A hacking collective has acquired access to the systems of Verkada Inc., a Californian security camera startup, and viewed the live feeds and archived video footage from surveillance cameras connected to the cloud, which are utilized by big corporations, hospitals, police departments, schools, and jails.
As originally reported by Bloomberg, a white hat hacking group called Advanced Persistent Threat 69420 accessed Verkada’s systems by using credentials they got online. The credentials allowed the group to have super admin-level privileges, so it has root access to the surveillance cameras and, in certain instances, the internal systems of Verkada’s customers. The hackers likewise said they could get the complete listing of Verkada customers and access the company’s private financial data.

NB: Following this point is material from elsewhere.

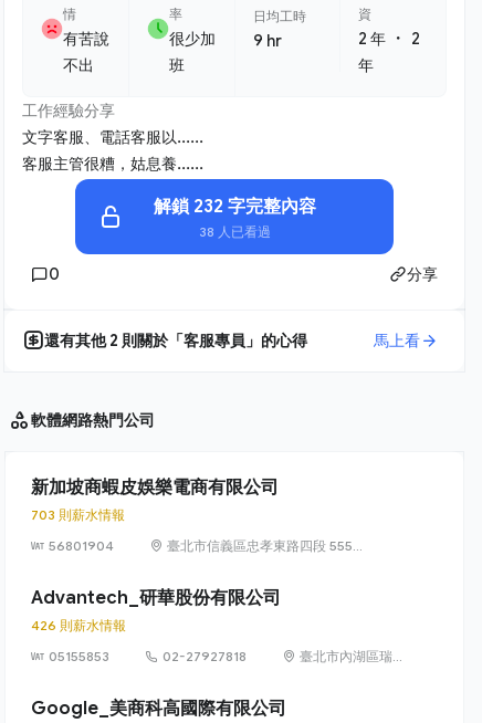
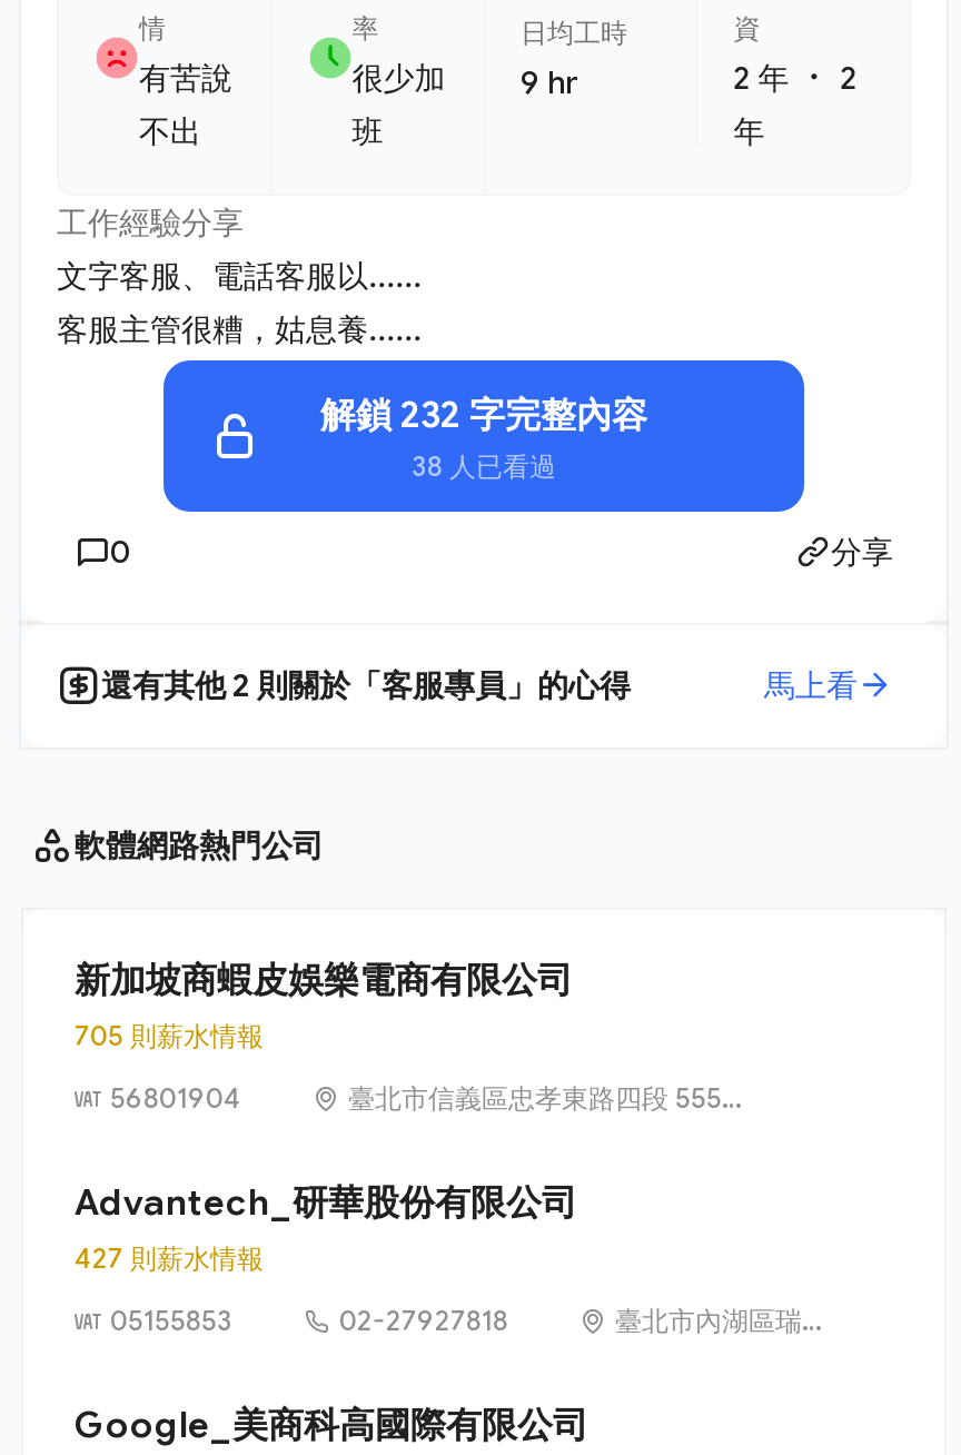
[31,506,125,523] 703 則薪水情報 -> [75,1019,264,1053] 705 則薪水情報
[31,617,126,634] 426 則薪水情報 -> [75,1242,264,1275] 427 則薪水情報

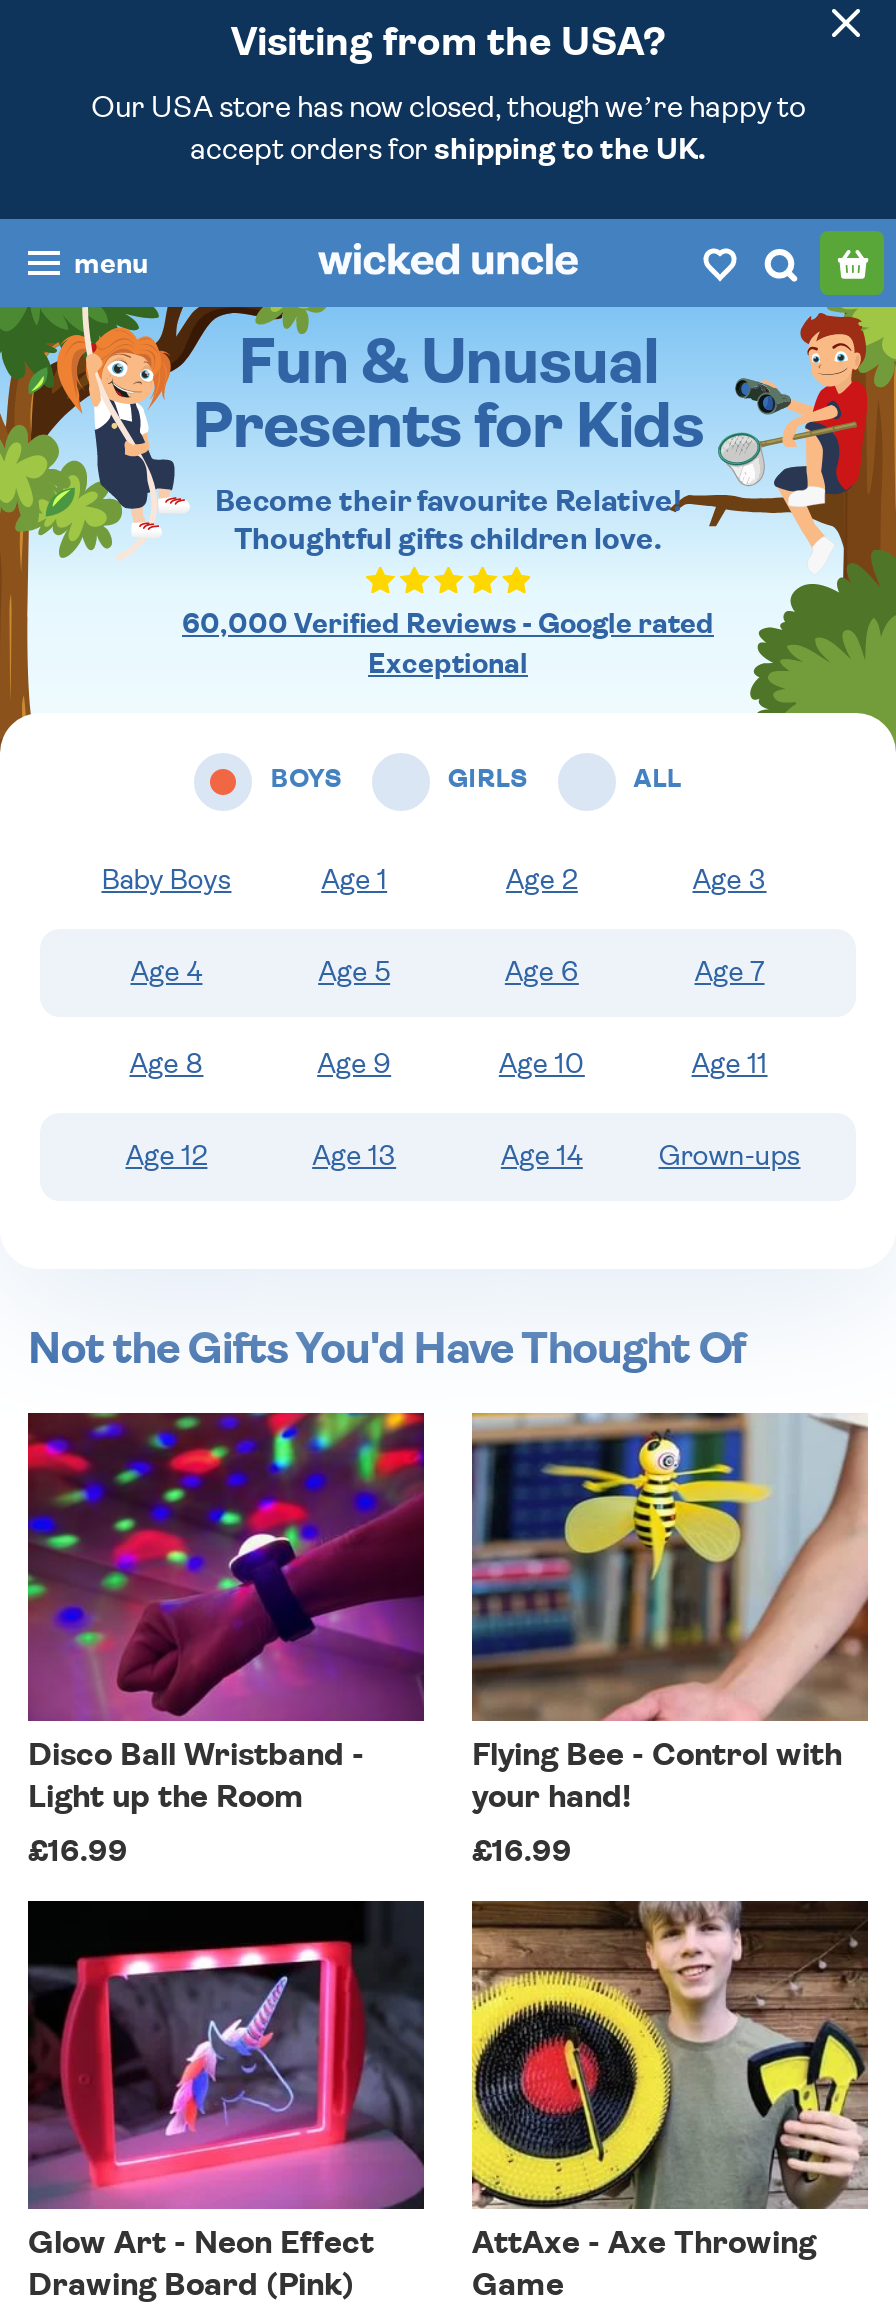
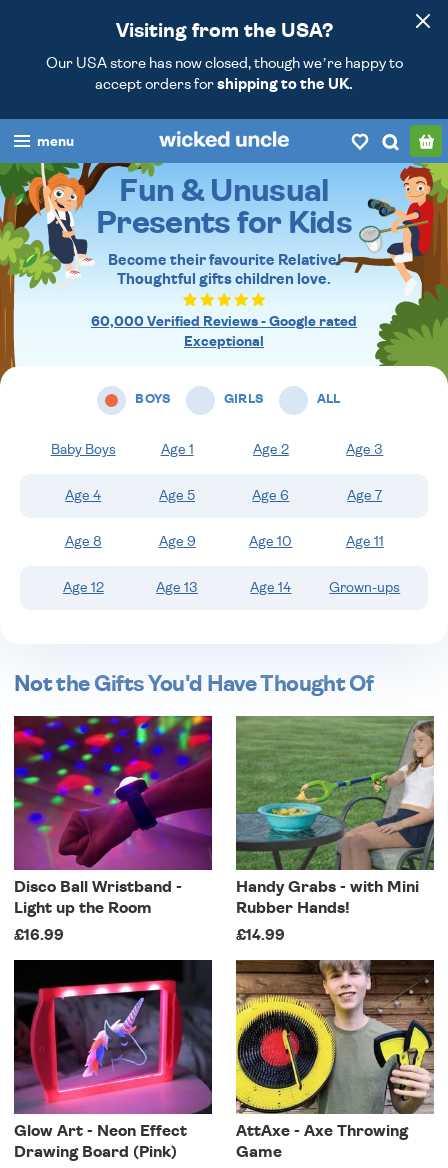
[472,1411,868,1813] [image] | Flying Bee - Control with | your hand! -> [236,715,435,916] [image] | Handy Grabs - with Mini | Rubber Hands!
[472,1837,572,1867] £16.99 -> [236,928,285,943] £14.99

The group hacked Verkada’s systems, not with the intent to do any malicious activities, rather the purpose was to increase awareness regarding the ease of hacking its systems. Malicious hackers could likewise have effortlessly acquired access to Verkada’s systems for a variety of malicious reasons.
Till Kottmann, a hacker in the collective, explained that her collective hacked Verkada’s systems on March 8, 2021 and got complete access for about 36 hours. Because the system was entirely centralized, it was very easy to get into it and obtain its clients’ camera footage. Kottmann called the Verkada’s security “nonexistent and irresponsible.” The company’s internal development system was exposed online. Additionally, a system account’s hard-coded credentials were kept in an unencrypted subdomain with full access.
The hackers were able to utilize the credentials to sign in to the cloud-based systems utilized by all clients to gain access to their own security cameras, except the super admin privileges, which permitted them to access all of the customers’ security cameras.
The camera footage obtained by the collective was from corporate clients such as Tesla, Cloudflare, Equinox, and Nissan, The camera feeds obtained were from Sandy Hook Elementary School in Newtown, CT, Madison County Jail in Huntsville, AL, and others.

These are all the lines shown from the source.